The world between them crashed to silence.
“What did you say?”
“Because you undermined her at every turn? Told her she was worthless? Made her feel …” She glanced out over the long sweep of hills before turning her gaze back to him. He looked small suddenly. Small and old and bitter. She could almost feel sorry for him. “Because you made her feel like me?”
He gritted his teeth. His eyes looked hard and mean in his pale face. “I gave her everything I had.”
She nodded vaguely. “But maybe you had nothing to give.”
She never saw him strike, just felt the sting against her cheek. Perhaps it was shock that made her remain where she was, made her stand her ground. Made her lift her chin in silent defiance. He raised his hand again, but it was caught suddenly, snared in a fist as hard as granite.
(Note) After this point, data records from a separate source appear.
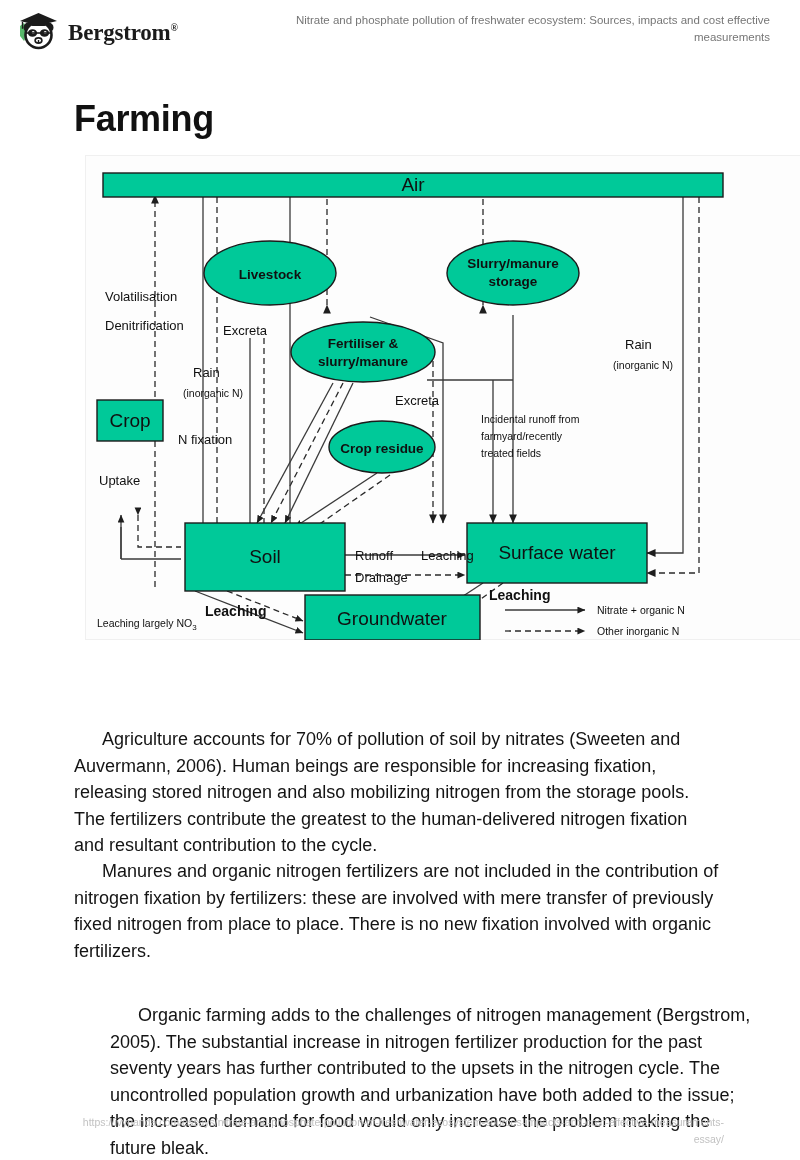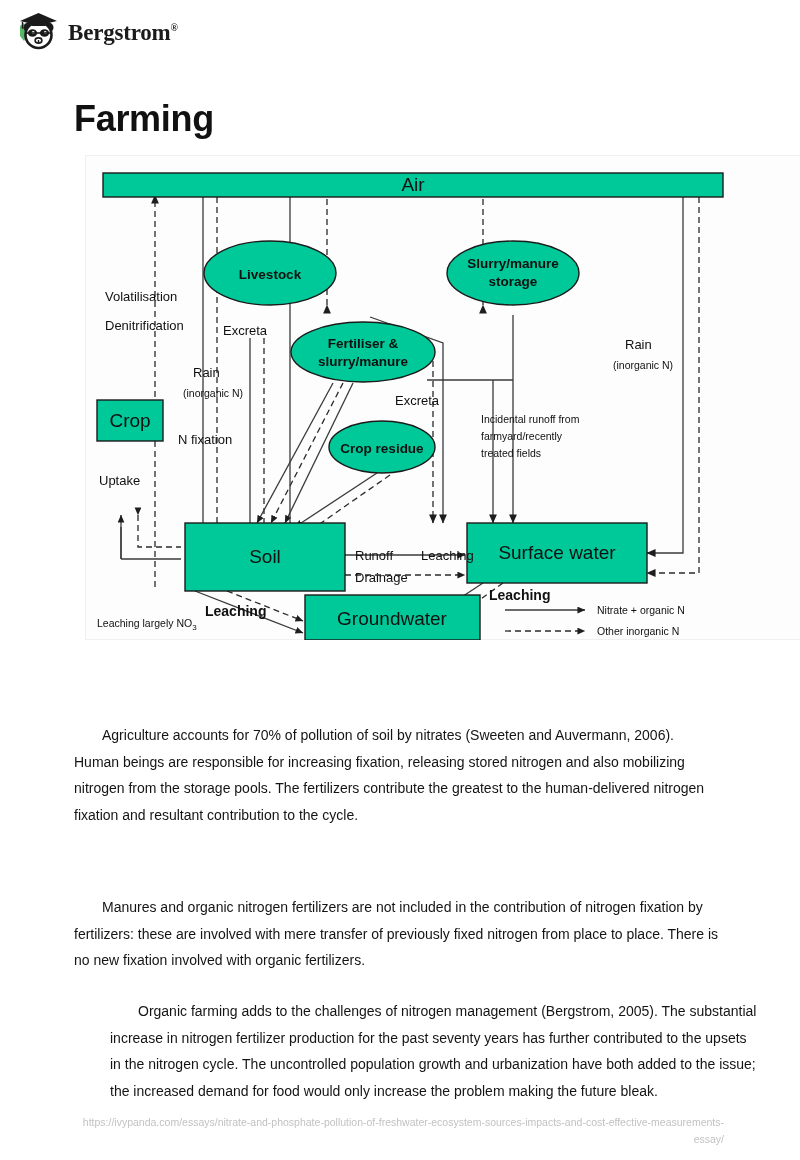--- a/index.html
+++ b/index.html
@@ -170,6 +170,7 @@
       <span>Bergstrom</span><span id="brand-reg">®</span>
     </span>
   </div>
+  <div id="header-doc-title">Nitrate and phosphate pollution of freshwater ecosystem: Sources, impacts and cost effective measurements</div>
 </div>
 
 <h1 id="section-heading">Farming</h1>

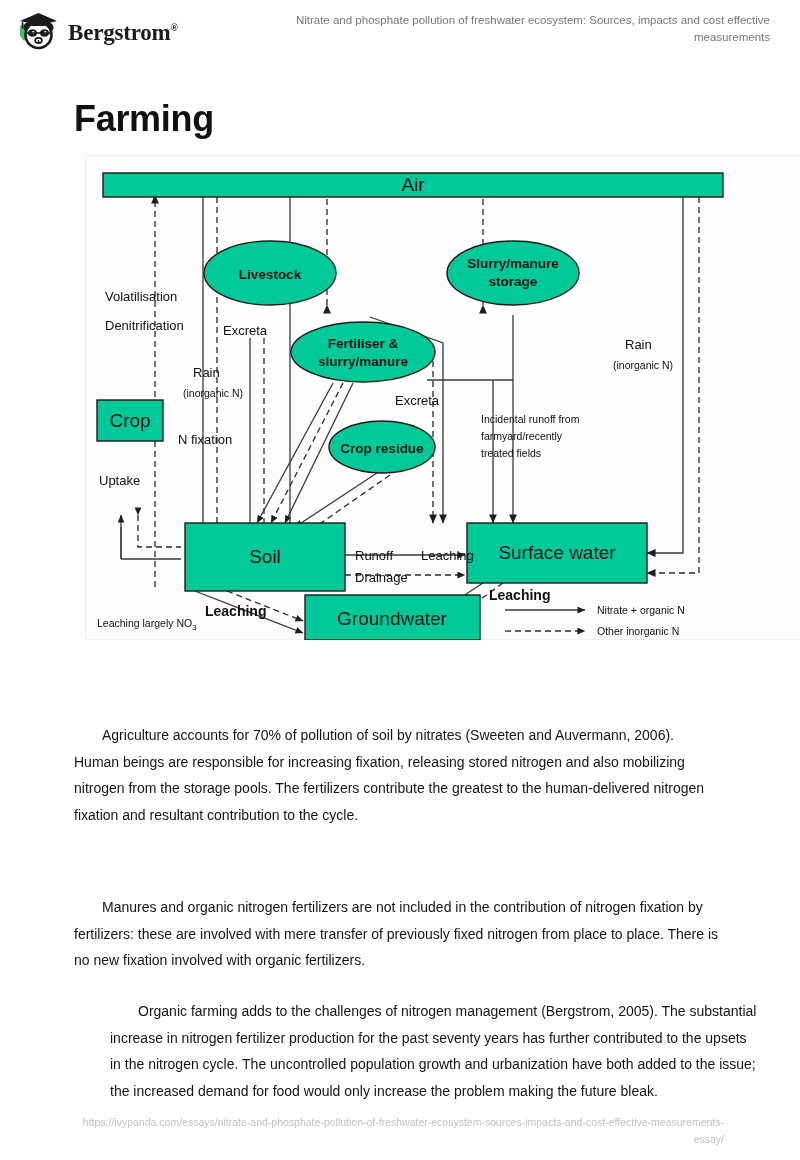--- a/index.html
+++ b/index.html
@@ -105,7 +105,7 @@
     position: absolute;
     left: 74px;
     width: 648px;
-    font-size: 14px;
+    font-size: 18px;
     line-height: 26.5px;
     color: #141414;
     text-align: left;

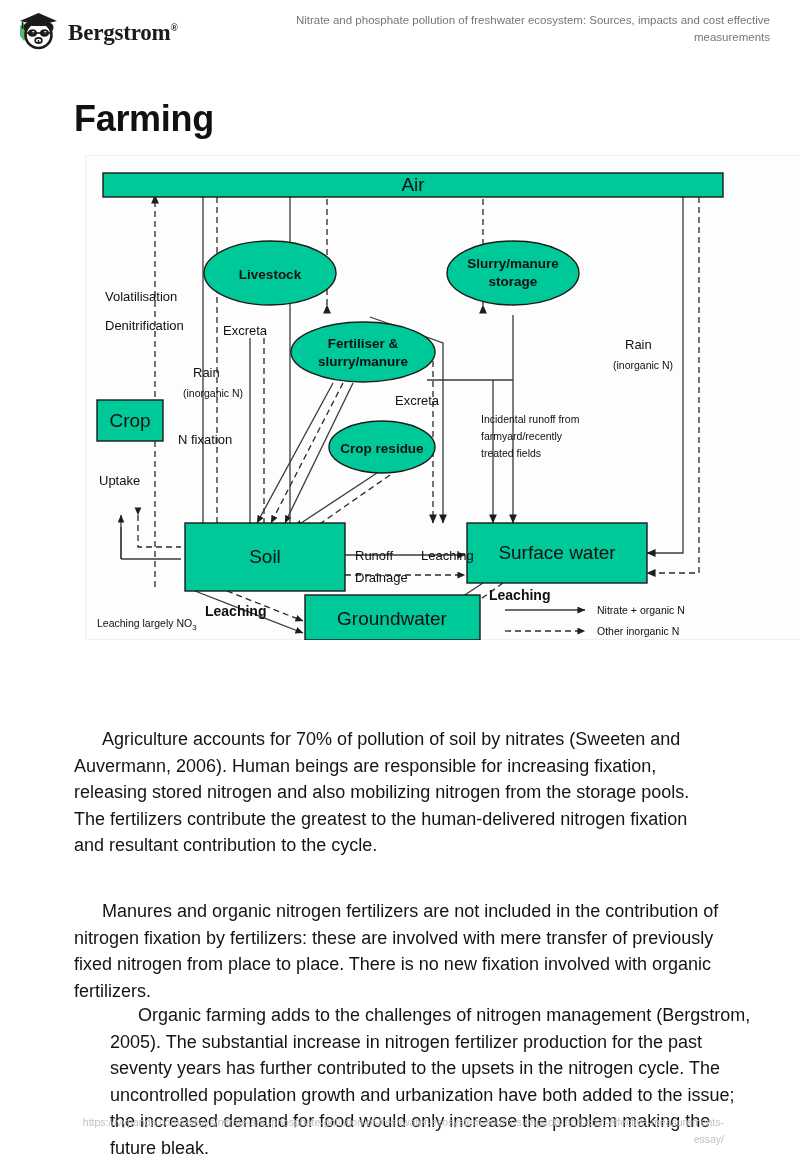--- a/index.html
+++ b/index.html
@@ -112,7 +112,7 @@
   }
   .body-para .indent { padding-left: 28px; }
   #para-1 { top: 708px; }
-  #para-2 { top: 880px; }
+  #para-2 { top: 840px; }
   #para-3 { top: 984px; margin-left: 36px; }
He tried to pull away, but the grip only tightened.
Rage was stamped on Hunter Redhawk’s normally impassive face.
“Who the hell are you?” Wellesley snarled.
“I could ask you the same.”
“I’m Leonard Wellesley the Third!” he snarled, and yanking his hand away, stumbled backward.
Hunter lowered his head slightly, stalking him. “So you are Sydney’s father.”
“Of course I’m her—”
“The man who raised her.” Hunt took another step forward, shoulders slightly hunched, voice little more than a whisper. “Who carried her against his heart.” He spread his fingers across his chest, then curled them into a fist. “Who shaped her into what she is today.”